Lo hanno chiamato ieri «la cucinetta», «hamitbahon« come lo chiamava Golda Meir: è il nuovo gruppetto di ministri che con Netanyahu deciderà dell'andamento del conflitto in corso, dopo che il primo ministro ha dissolto il gabinetto di guerra da cui si sono dimessi il 9 giugno Benny Gantz e Gadi Eisenkot. La decisione è stata presentata come una conseguenza dello stato di fatto: chi se ne va e chi resta, ovvero il ministro della difesa Yoav Gallant, quelli degli affari strategici Ron Dermer e il presidente del partito moderato religioso Shas, Arieh Dery.

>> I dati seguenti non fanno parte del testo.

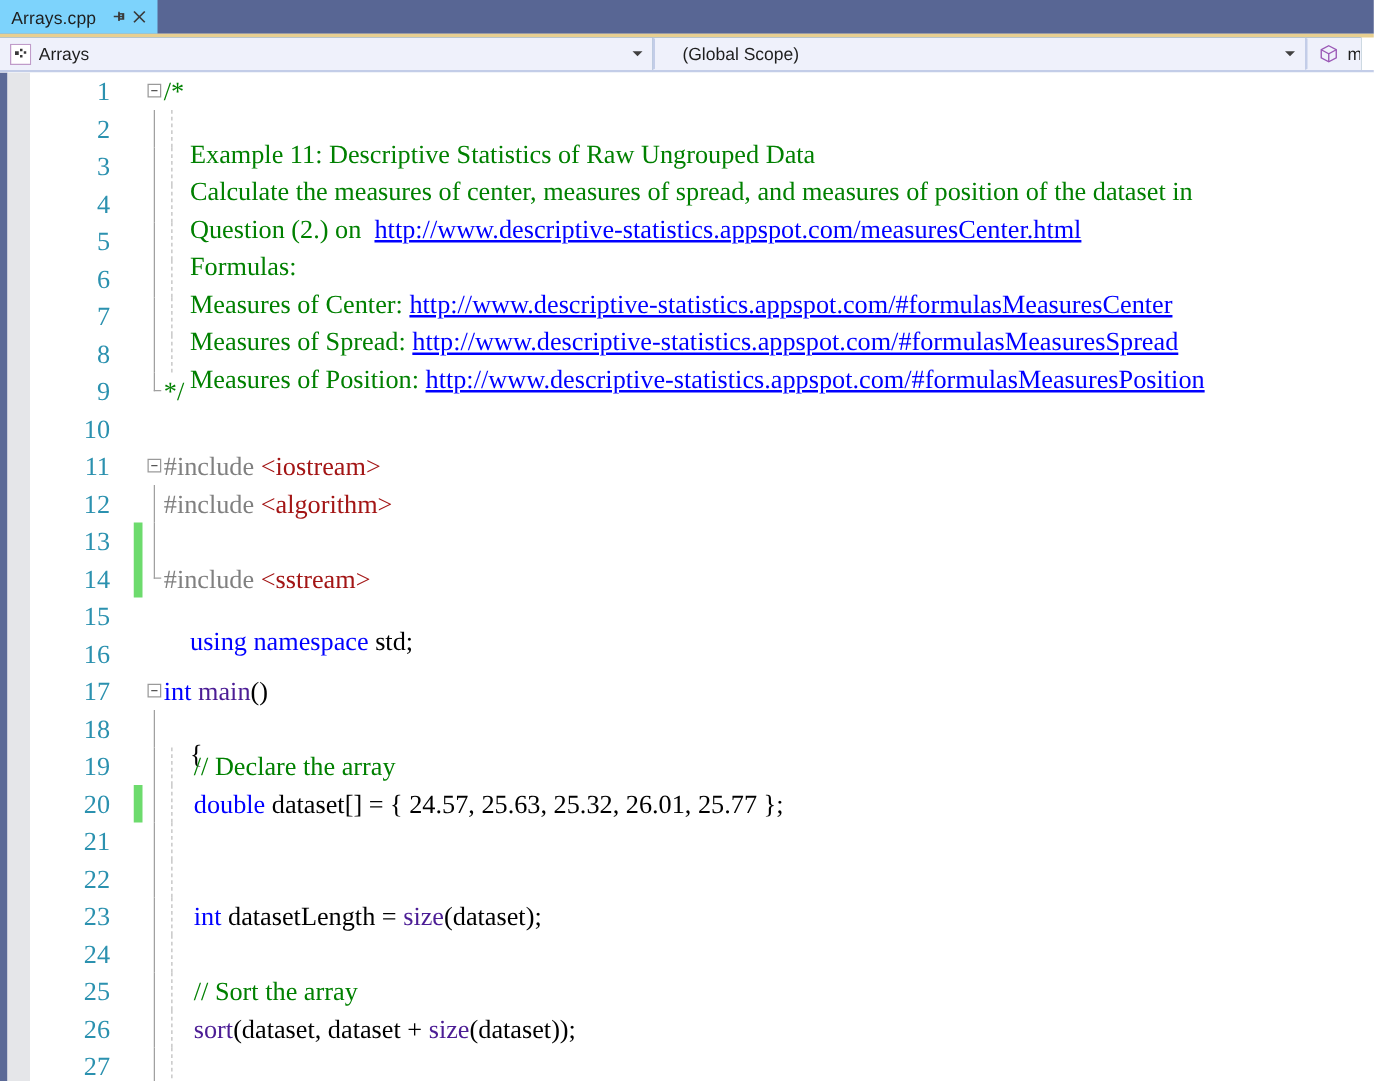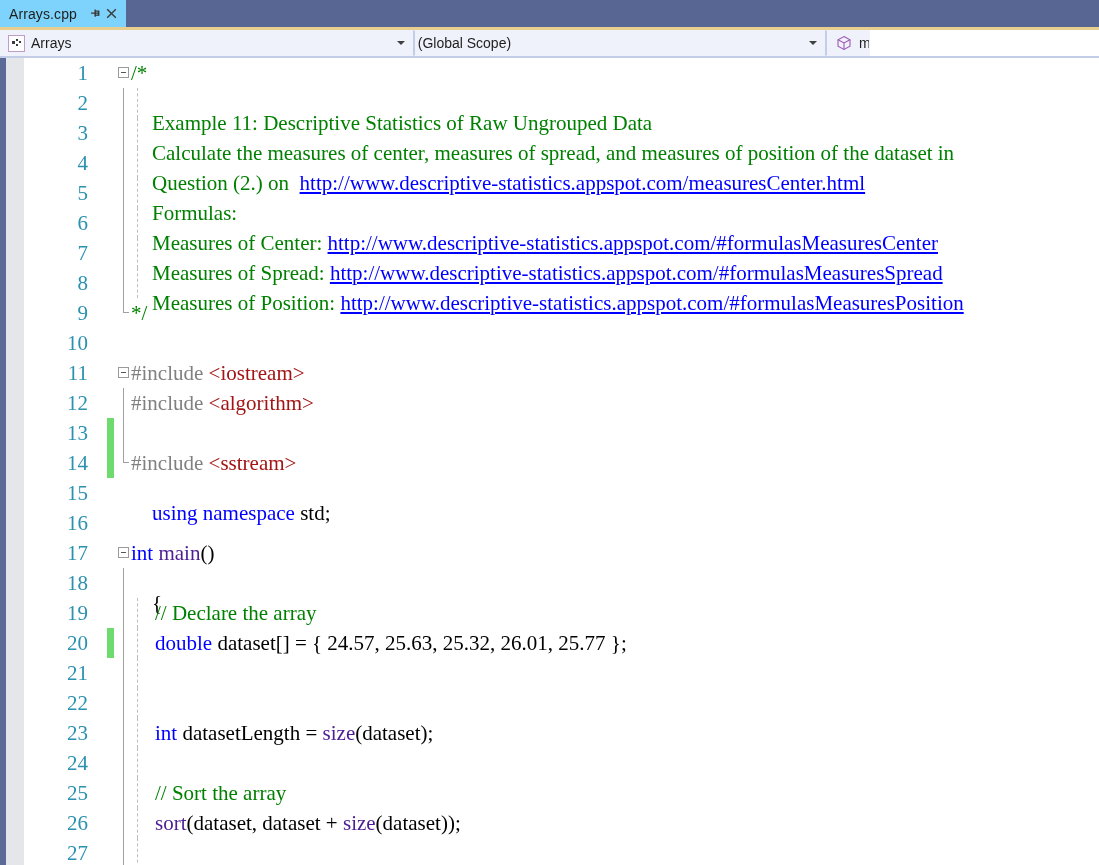--- a/index.html
+++ b/index.html
@@ -56,7 +56,7 @@
   .navbar {
     position: absolute;
     left: 0; top: 30px;
-    width: 870px; height: 26px;
+    width: 1089px; height: 26px;
     background: #0c4a6e;
     display: flex;
     align-items: stretch;

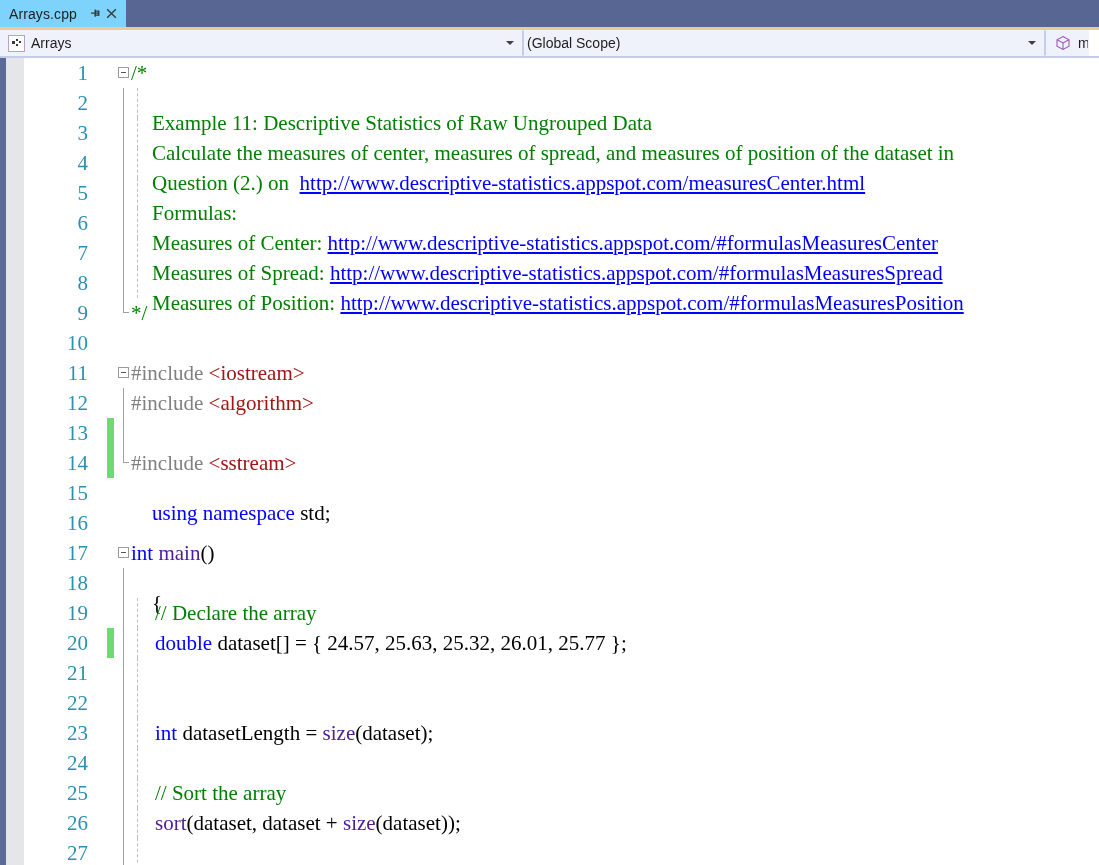--- a/index.html
+++ b/index.html
@@ -73,7 +73,7 @@
     font-family: "Liberation Sans", sans-serif;
   }
   .nav-combo.c1 { width: 527px; padding-left: 6px; }
-  .nav-combo.c2 { width: 527px; padding-left: 3px; border-left: 2px solid #c3cde8; }
+  .nav-combo.c2 { width: 527px; padding-left: 22px; border-left: 2px solid #c3cde8; }
   .nav-combo.c3 { width: 45px;  padding-left: 8px; border-left: 2px solid #c3cde8; }
   .nav-icon {
     width: 18px; height: 18px;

La verità, si dice, è che si tratti di un garbato rifiuto della proposta dei discussi ministri di destra, Itamar Ben Gvir e Betzalel Smotrich, di entrare a far parte del sancta sanctorum del conflitto. Le loro idee creano sempre tsunami in Israele e all'estero. Comunque le decisioni più importanti, come per esempio la dichiarazione di guerra agli Hezbollah, devono essere comunque prese dal governo nel complesso. Al momento, la situazione è incerta e delicata, richiede prudenza e stabilità, e questo oltre l'impegno ripetuto per una vittoria su Hamas, è quello che sembra dominare le decisioni di Netanyahu. Il premier si prepara alla visita negli Stati Uniti praticando un atteggiamento equilibrato, che non alieni l'interesse degli Usa né lo sforzo di Biden di far piacere la sua alleanza con Israele ai suoi elettori: ci vuole quindi prudenza sul campo, specie a Rafah dove l'operazione è a buon punto, e aiuti umanitari. Ma deve anche rispondere alla naturale spinta dell'esercito e del Paese ad agire sul campo, i 12 eroici soldati uccisi in 24 ore, le loro storie di gioventù, il sogno irrealizzato di liberare un grande numero di ostaggi e di cancellare la leadership mostruosa di Sinwar, si disegnano molto lentamente; Israele si batte eroicamente ma soffre all'aperto, da democrazia ferita, infrangendo i normali riti di guerra; al Nord la situazione è esplosiva, i cittadini sfollati chiedono di intervenire.
La sfida è tre fronti: la battaglia di Rafah procede molto bene, ma troppo lenta per timore di colpire la popolazione civile. C'è chi calcola che solo poco più di 500 armati su 10mila là acquartierati siano stati eliminati; l'esercito si ferma per far passare i camion di aiuti, ma su sedici, undici finiscono nelle mani di Hamas che li cattura e ne rivende le merci. Le gallerie infinite rallentano le operazioni e gli Usa con il consesso internazionale sin dall'inizio hanno imposto a Israele di combattere con una mano legata dietro la schiena.
Al confine libanese, da due giorni Israele rispetta la festa musulmana del Chorban, il Sacrificio, ed Hezbollah è quasi fermo, dopo però uno sbarramento di 96 missili e droni da Metullah fino ad Haifa, a Tiberiade e a Safed. In uno di questi, 160 grossi proiettili sono stati lanciati in 90 minuti. Centomila cittadini hanno dovuto abbandonare la loro casa, le scuole, il lavoro, i morti e i feriti sono storie quotidiane.
L'emissario americano Amos Hochstein ieri si è incontrato con Netanyahu e altri, la missione di Biden è: no al conflitto. Hochstein cerca un generale cessate il fuoco anche con la liberazione degli ostaggi, Gaza più Hezbollah. Poco credibile. Nasrallah rifiuta la realizzazione dell'accordo che prevede il ritiro degli Hezbollah al fiume Litani, La decisione incombe, il veto americano è totale.
Il terzo fronte è una folla non grande ma compatta che fa della defenestrazione di Bibi il suo primo scopo, e chiede le elezioni anticipate, descrivendolo come un cinico politico che non vuole i rapiti a casa: ma la proposta Netanyahu è proprio quella che Biden auspica e che solo Hamas non vuole.